__What the task asks__
Find the string "center" in the data, then copy every line where it is found.

[Web page edit records]
______________________________
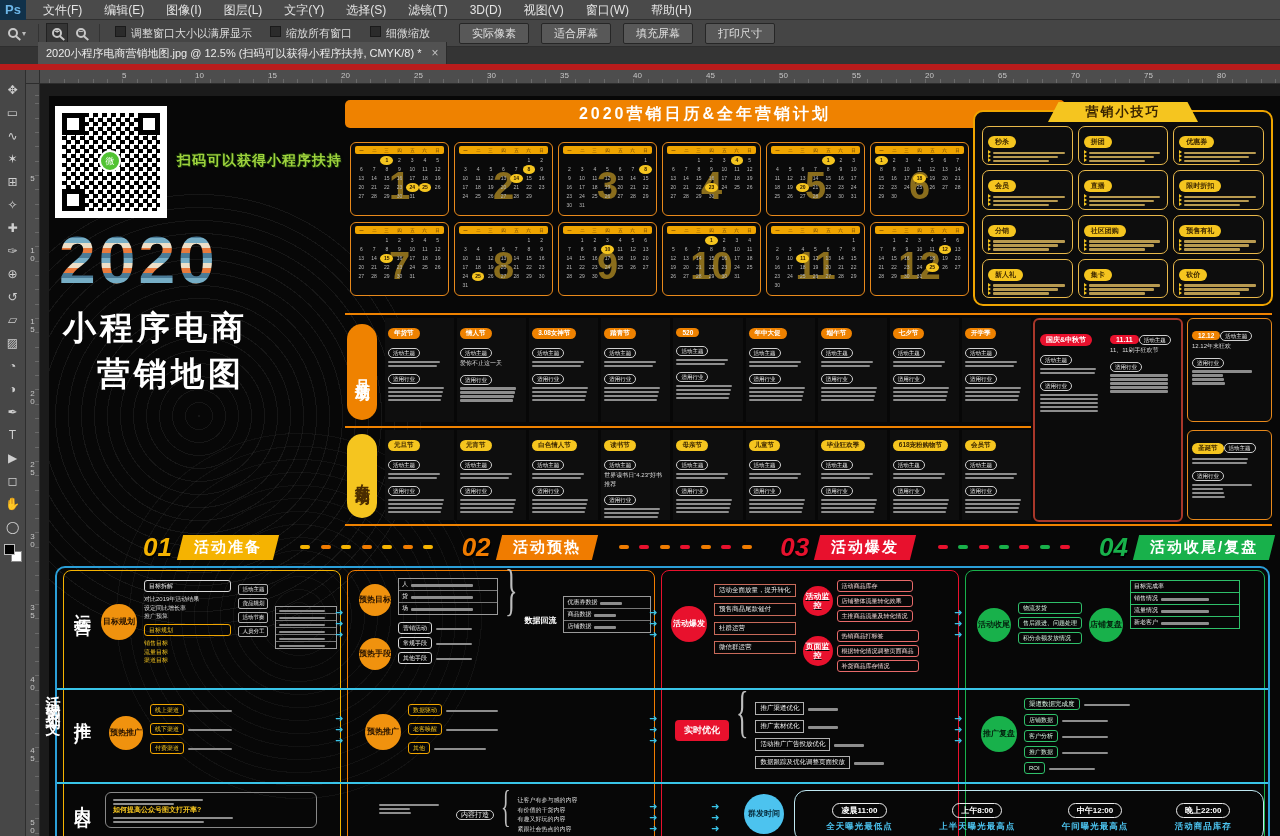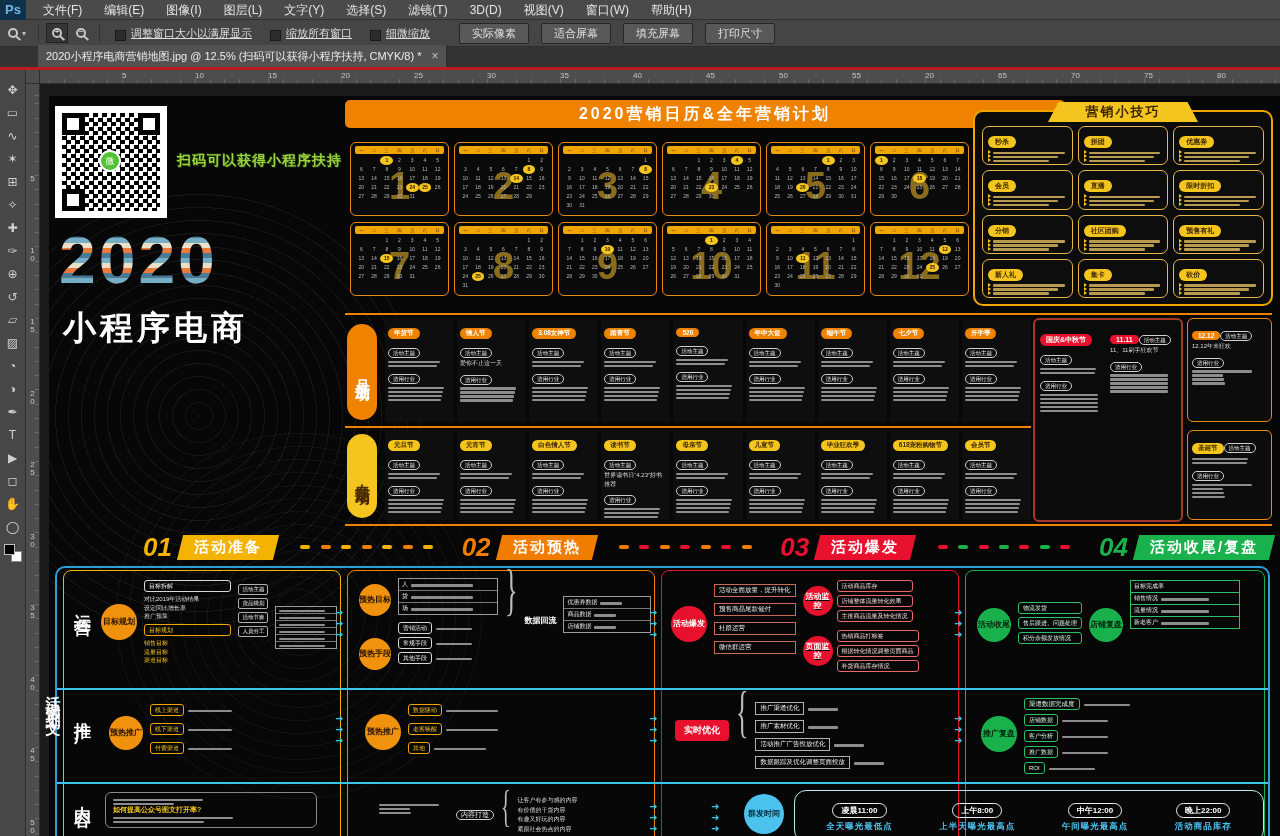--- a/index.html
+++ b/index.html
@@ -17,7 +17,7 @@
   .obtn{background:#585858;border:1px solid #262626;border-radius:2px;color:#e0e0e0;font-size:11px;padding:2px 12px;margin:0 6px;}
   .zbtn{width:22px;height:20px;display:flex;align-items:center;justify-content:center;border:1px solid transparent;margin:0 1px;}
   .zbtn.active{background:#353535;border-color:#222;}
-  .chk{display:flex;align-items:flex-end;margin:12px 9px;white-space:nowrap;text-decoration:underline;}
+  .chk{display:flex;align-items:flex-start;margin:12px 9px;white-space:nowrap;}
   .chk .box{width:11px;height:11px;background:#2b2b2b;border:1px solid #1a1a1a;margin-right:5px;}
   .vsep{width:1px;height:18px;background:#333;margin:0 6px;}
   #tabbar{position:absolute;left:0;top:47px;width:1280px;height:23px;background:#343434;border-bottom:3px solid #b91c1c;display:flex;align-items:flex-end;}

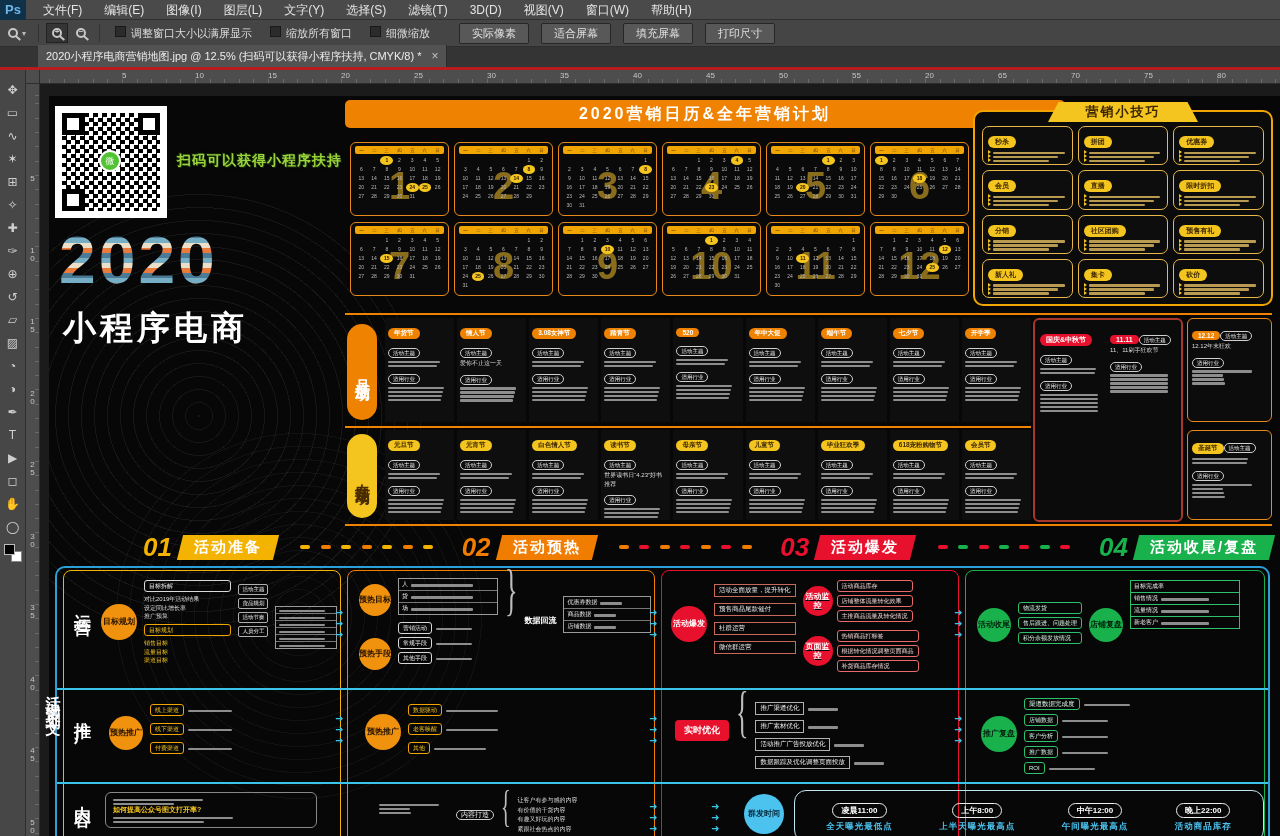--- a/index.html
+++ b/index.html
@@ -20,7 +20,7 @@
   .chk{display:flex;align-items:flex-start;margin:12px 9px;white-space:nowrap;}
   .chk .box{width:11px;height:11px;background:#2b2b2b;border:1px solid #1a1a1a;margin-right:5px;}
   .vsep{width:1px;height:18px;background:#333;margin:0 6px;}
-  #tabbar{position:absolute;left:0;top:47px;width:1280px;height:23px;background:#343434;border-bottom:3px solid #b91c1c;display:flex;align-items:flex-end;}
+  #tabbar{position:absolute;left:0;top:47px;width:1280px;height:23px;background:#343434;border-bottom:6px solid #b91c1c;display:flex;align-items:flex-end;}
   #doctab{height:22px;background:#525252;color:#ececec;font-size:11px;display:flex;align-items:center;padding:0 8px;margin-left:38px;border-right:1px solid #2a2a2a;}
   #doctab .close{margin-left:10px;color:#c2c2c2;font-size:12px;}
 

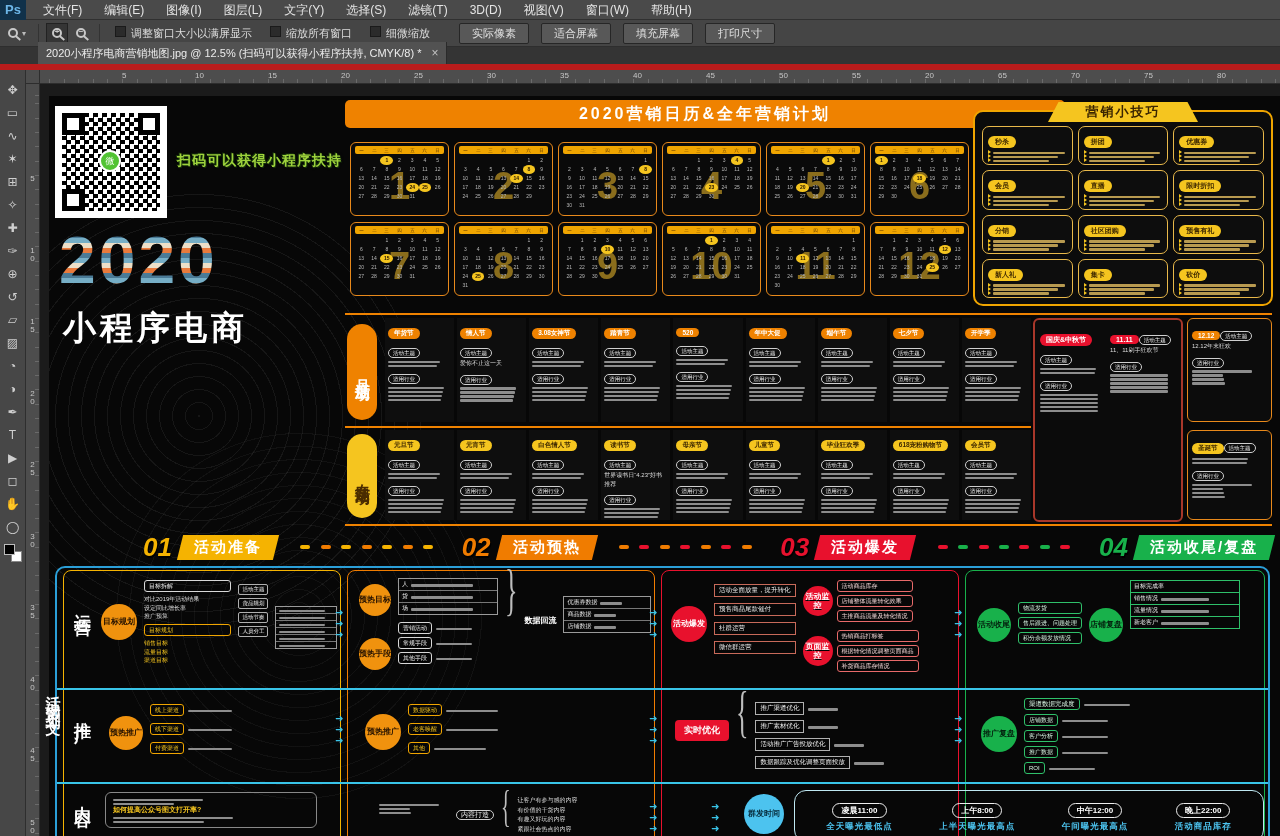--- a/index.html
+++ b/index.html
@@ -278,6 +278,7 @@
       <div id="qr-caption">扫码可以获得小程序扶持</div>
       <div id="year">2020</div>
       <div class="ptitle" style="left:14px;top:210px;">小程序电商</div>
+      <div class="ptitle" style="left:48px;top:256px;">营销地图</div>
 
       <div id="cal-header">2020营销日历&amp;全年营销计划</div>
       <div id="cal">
______________________________
__Output of the exercise__
   .zbtn{width:22px;height:20px;display:flex;align-items:center;justify-content:center;border:1px solid transparent;margin:0 1px;}
   #doctab{height:22px;background:#525252;color:#ececec;font-size:11px;display:flex;align-items:center;padding:0 8px;margin-left:38px;border-right:1px solid #2a2a2a;}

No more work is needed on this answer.